Cannabis Businesses Are Suffering From Facebook, Instagram, Google and Youtube's Strict Advertising Rules On Cannabis
It's no surprise that Cannabis Businesses are suffering from Facebook, Instagram, Google and Youtube's extremely strict advertising rules on cannabis. Whether it's a hemp product, CBD product, it's cultivation or even just talking about anything Cannabis related.
Entrepreneur Mike Goose, whose company - Let There Be Hemp makes tortilla chips from hemp seeds is one of those businesses.
Mike Goose, a 41-year-old entrepreneur who owns a New York-based company that makes tortilla chips out of hemp seeds, has said his company’s ads have been rejected by Facebook since 2019 for violating its ban on ads for “illegal products or services.”
Mike then questioned Facebook about the issue, however he was told via email that even though his ads weren't necessarily promoting an illegal substance, “at times some content may get detected related to content that has been marked as unsafe”. Evidently this ban has made it very difficult to lure in new customers.
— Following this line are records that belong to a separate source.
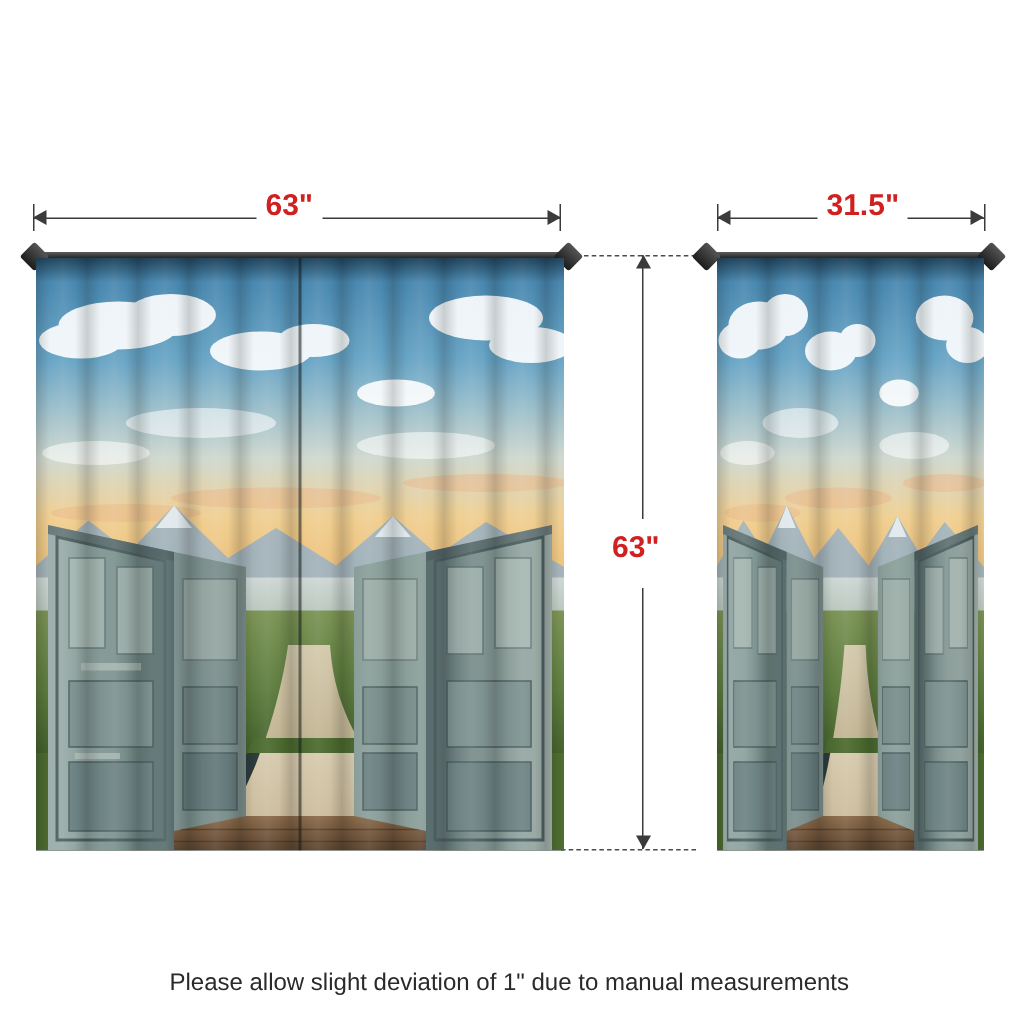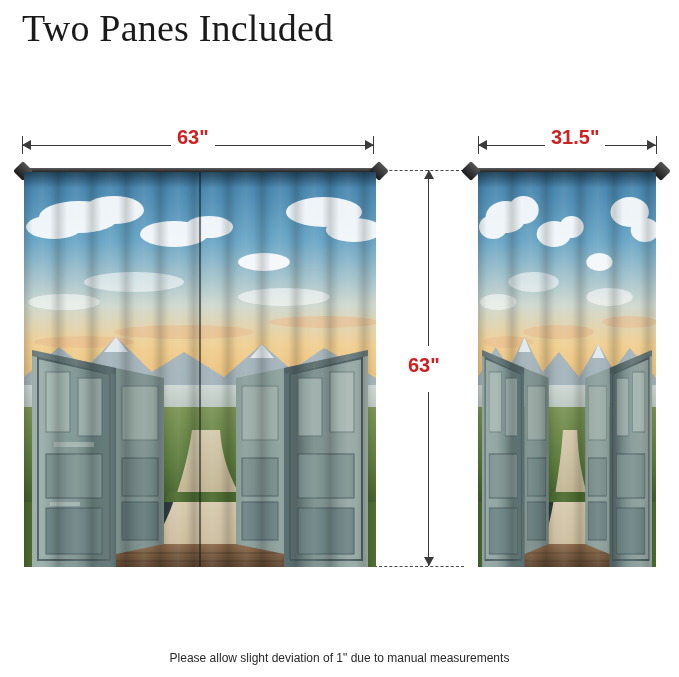--- a/index.html
+++ b/index.html
@@ -34,21 +34,21 @@
   }
 
   
   .footer-note {
     position: absolute;
     left: 0;
     right: 0;
     bottom: 12px;
     text-align: center;
     font-family: "Liberation Sans", sans-serif;
-    font-size: 12px;
+    font-size: 16px;
     color: #2a2a2a;
   }
 
   
   .dim-label {
     position: absolute;
     color: #d02020;
     font-family: "Liberation Sans", sans-serif;
     font-weight: bold;
     font-size: 20px;
@@ -165,21 +165,20 @@
     left: 0; right: 0; top: 0;
     height: 16px;
     background: linear-gradient(180deg, rgba(0,0,0,0.45), rgba(0,0,0,0));
   }
 </style>
 </head>
 <body>
 
 <div id="page">
 
-  <div class="title">Two Panes Included</div>
 
   <div class="mline mline-h" style="left:22px; top:145px; width:352px;"></div>
   <div class="arrow arrow-left" style="left:22px; top:140px;"></div>
   <div class="arrow arrow-right" style="left:365px; top:140px;"></div>
   <div class="tick" style="left:22px; top:136px; height:18px;"></div>
   <div class="tick" style="left:373px; top:136px; height:18px;"></div>
   <div class="dim-label dim-w1">63"</div>
 
   <div class="mline mline-h" style="left:478px; top:145px; width:178px;"></div>
   <div class="arrow arrow-left" style="left:478px; top:140px;"></div>

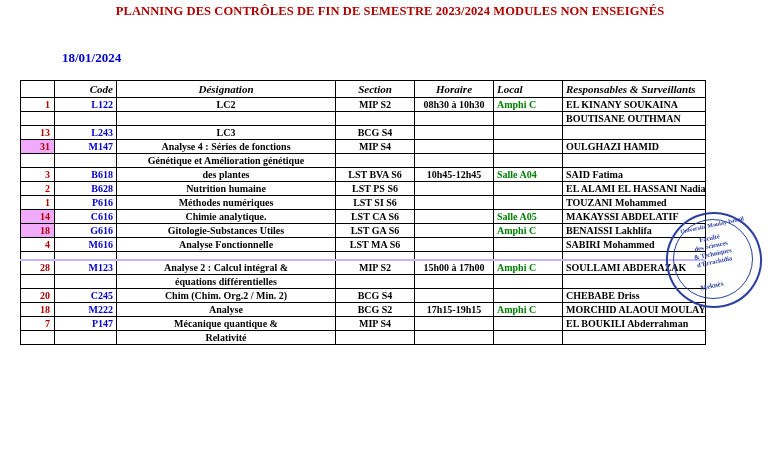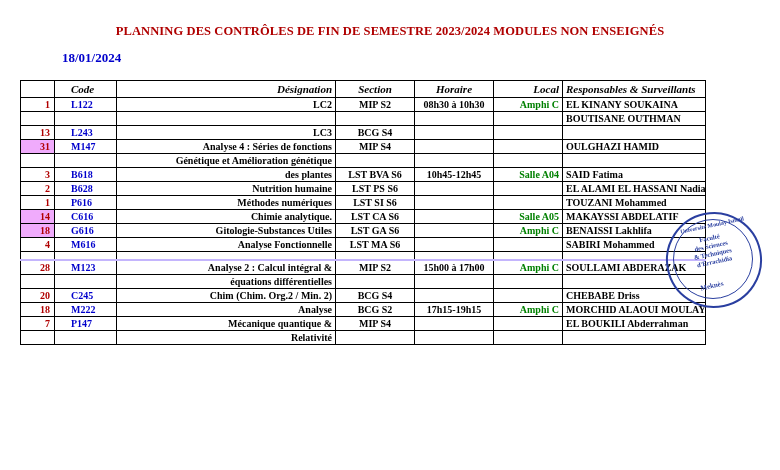--- a/index.html
+++ b/index.html
@@ -9,21 +9,21 @@
   body {
     width: 780px;
     height: 470px;
     background: #ffffff;
     font-family: "Liberation Serif", serif;
     position: relative;
     overflow: hidden;
   }
   #title {
     position: absolute;
-    top: 24px;
+    top: 4px;
     left: 0;
     width: 780px;
     text-align: center;
     color: #b00000;
     font-family: "Liberation Serif", serif;
     font-weight: bold;
     font-size: 12.5px;
     letter-spacing: 0.1px;
   }
   #date {
@@ -56,25 +56,25 @@
   }
   thead th {
     text-align: center;
     font-style: italic;
     font-weight: bold;
     font-size: 11px;
     height: 16px;
     line-height: 16px;
   }
   .c-num   { width: 26px; text-align: right; padding-right: 4px; }
-  .c-code  { width: 42px; text-align: left; padding-left: 16px; }
-  .c-des   { width: 212px; text-align: right; }
+  .c-code  { width: 42px; text-align: right; padding-left: 16px; }
+  .c-des   { width: 212px; text-align: center; }
   .c-sec   { width: 72px; text-align: center; }
   .c-hor   { width: 72px; text-align: center; }
-  .c-loc   { width: 62px; text-align: right; }
+  .c-loc   { width: 62px; text-align: left; }
   .c-resp  { width: 136px; text-align: left; }
 
   .num   { color: #b00000; }
   .code  { color: #0000cc; }
   .des   { color: #000000; margin-left: 24px; }
   .sec   { color: #000000; }
   .hor   { color: #000000; }
   .loc-green { color: #008000; }
   .resp  { color: #000000; }
 

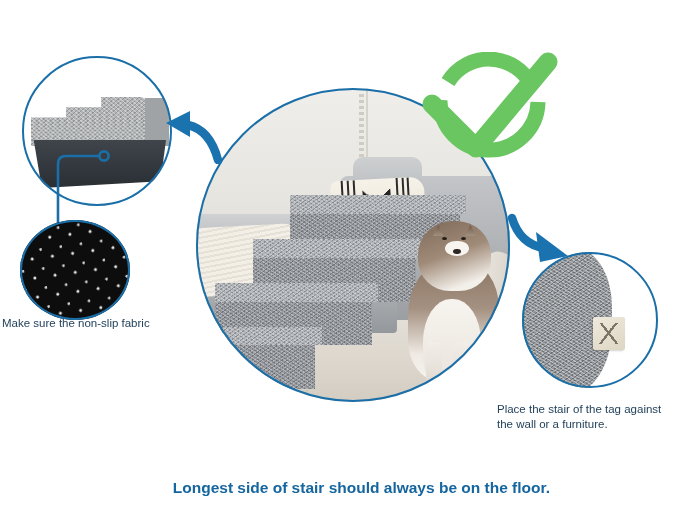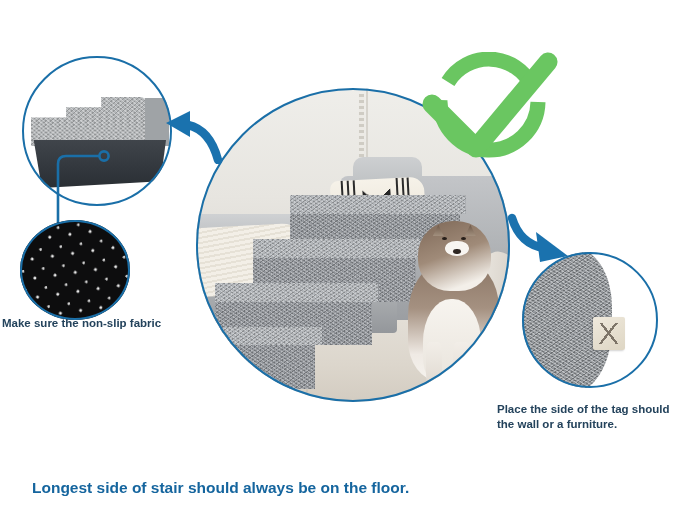--- a/index.html
+++ b/index.html
@@ -18,29 +18,28 @@
     position: absolute; left: 0; top: 4px; width: 679px;
     text-align: center;
     font-size: 31px; font-weight: bold;
     letter-spacing: -0.3px;
     color: #1a76bc;
     line-height: 40px;
     white-space: nowrap;
   }
   .footer-note {
     position: absolute; left: 0; top: 478px; width: 550px;
-    text-align: left;
+    text-align: right;
     font-size: 15.5px; font-weight: bold;
     color: #15659e;
     line-height: 20px;
-    margin-left: 32px;
   }
   .caption {
     position: absolute;
-    font-size: 11.5px; font-weight: 700;
+    font-size: 11.5px; font-weight: 400;
     color: #24435c;
     line-height: 15px;
   }
   .caption.left { left: 2px; top: 316px; width: 190px; }
   .caption.right { left: 497px; top: 402px; width: 180px; }
 
   
   .circ {
     position: absolute;
     border-radius: 50%;
@@ -326,19 +325,19 @@
     <div class="tagscene">
       <div class="fab"></div>
       <div class="tag">
         <div class="glyph"></div>
       </div>
     </div>
   </div>
   <div class="circ-ring" id="inset-tag-ring"></div>
 
   <div class="caption right">
-    <div>Place the side of the tag should</div>
+    <div>Place the stair of the tag against</div>
     <div>the wall or a furniture.</div>
   </div>
 
   <div class="footer-note">Longest side of stair should always be on the floor.</div>
 
 </div>
 
 </body></html>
“Our biggest issue right now is our ability to get our name out there. Facebook ads are important for a business like this because we don’t have major budgets.”
Mike states the platform’s ability to quickly and efficiently target customers based on location, interests and likes made promoting on the platform particularly attractive as an advertising medium.
“Facebook ads are important for a business like mine as we don’t have major budgets.” Mike Goose, Let There Be Hemp
Ohio-based Hemp Gelato Maker - Wonderlab's Doosy Pots has discovered that the term 'plant-based' instead of 'hemp-based' causes their ads being approved by Facebook. But In doing so, it's actually made it more difficult for the Gelato shop to stand out from their competitors.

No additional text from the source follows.